3D Slicer's DICOM importer indexes an entire folder structure and determines what can be loaded from them, including 2D/3D/4D data sets with non-axis aligned, tilted-gantry, variable-slice-spacing acquisitions; images, segmentations, transformations, structured reports, RT plan/image/structure set/dose, and many other information object types. You can then save the result as nrrd and process it further using SimpleITK.

DCM2NIIX tool can also convert some dynamic images to nrrd or nifti.

Upvotes: 0

The temporary solution I find is the following one :

1) Creating lists containing every slice as Image Object using sitk.ImageFileReader():

frame1 = [Image1, ..., Image148]
frame2 = [Image149, ..., Image296]
...
frame_list = [frame1, frame2, ..., frameN]

NB : Here we deal with sitk Image Object and not images path as in my first post

2) Modifying every images seriesID in the DICOM header:

count = 1
for frames in frame_list:
  for images in frames:
    newID = images.GetMetaData('0020|000e') + str(count)
    images.SetMetaData('0020|000e', newID)
  count += 1

3) Writing the images with their new seriesID in a buffer folder using writer = sitk.ImageFileWriter() and writer.KeepOriginalImageUIDOn()

4) Storing in a dictionnary all the different series ID with the associated images path using @blowekamp method :

series_dic = { series_id: reader.GetGDCMSeriesFileNames(path, series_id) for series_id in reader.GetGDCMSeriesIDs(path) }

5) Reading the series and store them in a list:

for keys in series_dic:
  Img_list.append(sitk.ReadImage(series_dic[keys]))

6) Finally I remove the buffer folder with shutil.rmtree(path, ignore_errors=True)

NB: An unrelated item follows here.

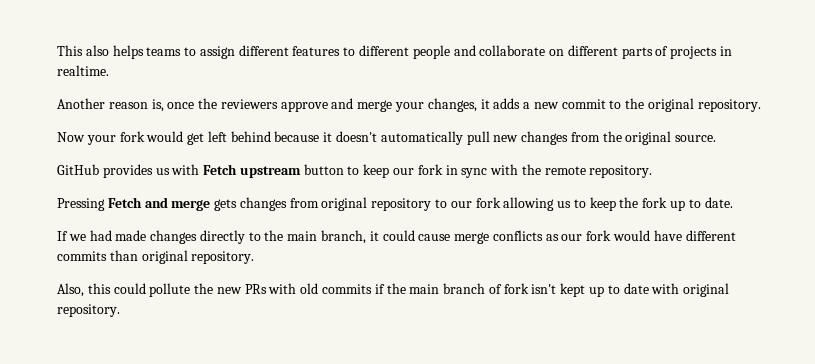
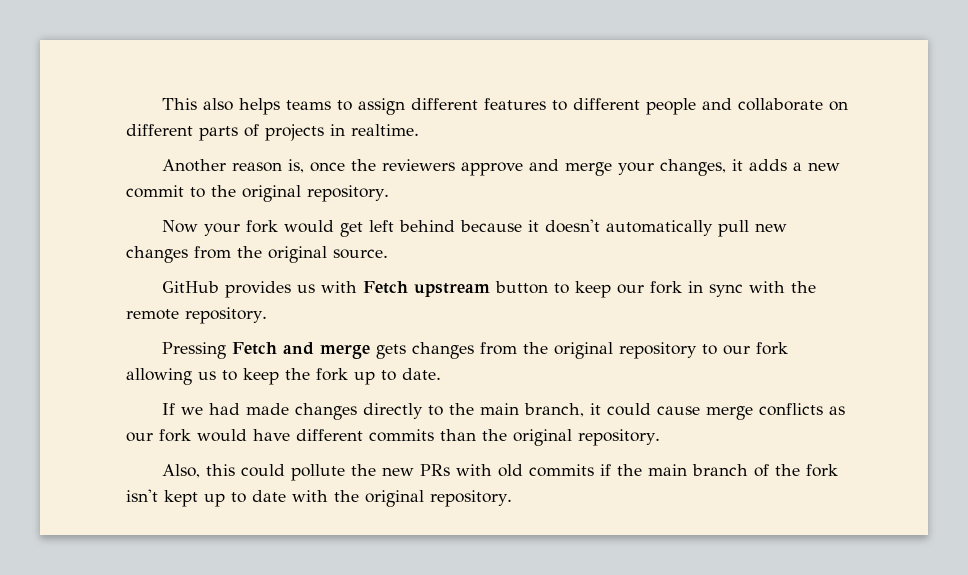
(319, 203) none -> [522,342,548,354] the
(138, 255) none -> [482,429,507,441] the
(502, 289) none -> [774,464,800,476] the
(680, 288) none -> [334,490,359,502] the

This is not very optimized because I must write new images then delete it. If you have a better answer feel free to comment!

Upvotes: 0

blowekamp
blowekamp

Reputation: 1431

There is no need to split the series into separate directories. You can get the list of seriesIDs in a directory with the itk::simple::ImageSeriesReader::GetGDCMSeriesIDs method.

You can easily create a map for seriesID to file lists with the following one liner: series_dic = { series_id: reader.GetGDCMSeriesFileNames(path, series_id) for series_id in reader.GetGDCMSeriesIDs(path) }

By using the GetGDCMSeriesFileNames method you should get all the files is the proper order sorted by their physical locations, with your manual method you are not.

If this automatic approach does not work for your particular scanner or acquisition process, you will have to manually load the DICOMS dictionaries, separate them by series_id, and then properly sort them based on the proper DICOM tags for your acquisition.

Upvotes: 2

Rishabh Agrahari
Rishabh Agrahari

Reputation: 3717

As far as I've understood your question, you have got a folder with all Dicom slices and you want to read them as a single volume so that you could access voxel values at any given coordinate. Try reading your Dicom images by this code snippet:

reader = sitk.ImageSeriesReader()
dicom_names = reader.GetGDCMSeriesFileNames(path_subfolder1)
reader.SetFileNames(dicom_names)
image = reader.Execute()

Now, image is your 3D volume containing all slices present in path_subfolder1 and you can access voxel values, spacing, directions, origin etc.

I hope this helps, if not feel free to comment down below.